With unemployment in the black community roughly two times that of any other race, President Obama and the 43-member Congressional Black Caucus recently pledged to create a plan for job creation and economic growth within the African American community.

In their first face-to-face meeting in over two years, CBC members also pleaded with the president to implement more programs that target funds directly to minority communities for the express purpose of assuring greater job and educational opportunities.

Officially, unemployment in the black community registered at 13.7 Percent in June and has remained significantly higher than the general population's since the president took office in 2009. The rationale among CBC members is the greater allocation of funds for such infrastructure would go a long way in building up such communities and alleviating long lingering poverty rates.

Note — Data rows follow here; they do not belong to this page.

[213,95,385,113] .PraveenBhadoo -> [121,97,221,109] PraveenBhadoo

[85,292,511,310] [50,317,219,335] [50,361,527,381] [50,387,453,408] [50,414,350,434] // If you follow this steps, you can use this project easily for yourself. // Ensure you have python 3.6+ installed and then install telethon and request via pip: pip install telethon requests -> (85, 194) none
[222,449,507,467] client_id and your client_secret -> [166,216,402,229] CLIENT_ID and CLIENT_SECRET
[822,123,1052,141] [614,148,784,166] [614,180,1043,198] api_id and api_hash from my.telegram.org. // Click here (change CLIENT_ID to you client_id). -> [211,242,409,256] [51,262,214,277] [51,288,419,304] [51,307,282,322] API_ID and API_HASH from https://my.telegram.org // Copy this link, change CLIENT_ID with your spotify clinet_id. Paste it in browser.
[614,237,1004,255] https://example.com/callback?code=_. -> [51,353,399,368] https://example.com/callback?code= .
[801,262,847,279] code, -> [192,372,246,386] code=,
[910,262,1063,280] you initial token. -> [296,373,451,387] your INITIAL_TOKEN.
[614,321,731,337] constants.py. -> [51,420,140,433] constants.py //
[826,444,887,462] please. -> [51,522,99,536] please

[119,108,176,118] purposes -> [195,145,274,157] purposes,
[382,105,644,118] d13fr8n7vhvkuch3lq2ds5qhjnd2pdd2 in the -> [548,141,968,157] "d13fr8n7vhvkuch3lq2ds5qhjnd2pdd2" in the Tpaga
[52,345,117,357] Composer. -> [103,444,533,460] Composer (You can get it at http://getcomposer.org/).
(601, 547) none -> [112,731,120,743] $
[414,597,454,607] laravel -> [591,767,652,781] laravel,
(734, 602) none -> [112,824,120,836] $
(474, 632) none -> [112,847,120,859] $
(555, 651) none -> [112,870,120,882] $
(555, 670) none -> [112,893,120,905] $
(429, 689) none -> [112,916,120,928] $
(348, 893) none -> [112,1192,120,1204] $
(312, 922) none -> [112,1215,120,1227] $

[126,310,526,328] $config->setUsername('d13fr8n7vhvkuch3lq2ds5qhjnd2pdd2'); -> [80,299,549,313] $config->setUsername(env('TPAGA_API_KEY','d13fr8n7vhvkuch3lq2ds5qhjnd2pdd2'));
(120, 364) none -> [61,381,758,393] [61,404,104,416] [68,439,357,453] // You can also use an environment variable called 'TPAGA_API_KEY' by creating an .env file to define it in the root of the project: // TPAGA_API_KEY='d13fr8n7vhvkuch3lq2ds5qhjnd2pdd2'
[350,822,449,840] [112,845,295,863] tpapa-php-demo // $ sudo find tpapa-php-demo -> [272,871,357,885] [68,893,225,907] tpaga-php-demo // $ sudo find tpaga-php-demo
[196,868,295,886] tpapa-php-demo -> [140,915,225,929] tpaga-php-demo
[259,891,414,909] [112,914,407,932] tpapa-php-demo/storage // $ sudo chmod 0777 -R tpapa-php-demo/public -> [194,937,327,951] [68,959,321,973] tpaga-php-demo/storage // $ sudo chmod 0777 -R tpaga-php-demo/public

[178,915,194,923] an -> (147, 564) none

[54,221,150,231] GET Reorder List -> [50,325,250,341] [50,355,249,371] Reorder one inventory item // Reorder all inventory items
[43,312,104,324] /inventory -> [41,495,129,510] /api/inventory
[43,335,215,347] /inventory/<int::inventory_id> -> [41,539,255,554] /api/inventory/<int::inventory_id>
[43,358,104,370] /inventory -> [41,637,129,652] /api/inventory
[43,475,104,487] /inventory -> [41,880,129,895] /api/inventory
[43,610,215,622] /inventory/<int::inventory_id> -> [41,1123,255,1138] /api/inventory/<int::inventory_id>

"It can be education. It can be broadband deployment, it can be water, sewage development," Rep. Jim Clyburn said of the CBC's hopes of actually bringing an infrastructure bill to life. "Whatever you're doing to improve communities, make sure it gets to communities of need. It creates jobs dramatically. We put a formula in the rural development section of that called 10-20-30 to target funds into those areas … where 20% of the people have been stuck below the poverty level for the last 30 years."

In the wake of those discussions, the administration has unveiled a plan aimed at young people find jobs by publicizing job opportunities for low-income youth at the website: www.dol.gov/summerjobs.

Conversations also quickly turned to last month's Supreme Court's gutting of the Voting Rights Act.

We tried to put in place what the Supreme Court has asked us to do by restoring Section 4 of the Act and other ways to determine a formula, as opposed to doing by state," said Rep. and CBC Chair Marcia Fudge.

Civil Rights icon Rep. John Lewis recently told the Rev. Al Sharpton he believes congressional Democrats and Republicans will soon come together to restore the enactment, but with Congress being what it is these days what truly comes to be remains anyone's guest.

The conversation also discussed immigration reform, with members urging the president to advocate a fully comprehensive reform plan that includes solutions for immigrants from the Caribbean and Africa.

"The rise of communication has not only been open but will actually have broader and deeper discussions as a result of our meeting today, but we have been having conversations with the White House since I became chair," Fudge said.

"Certainly there are some obvious difference in how we think things should move forward and how the White House wants to move them forward, but we are on the same page," she added later.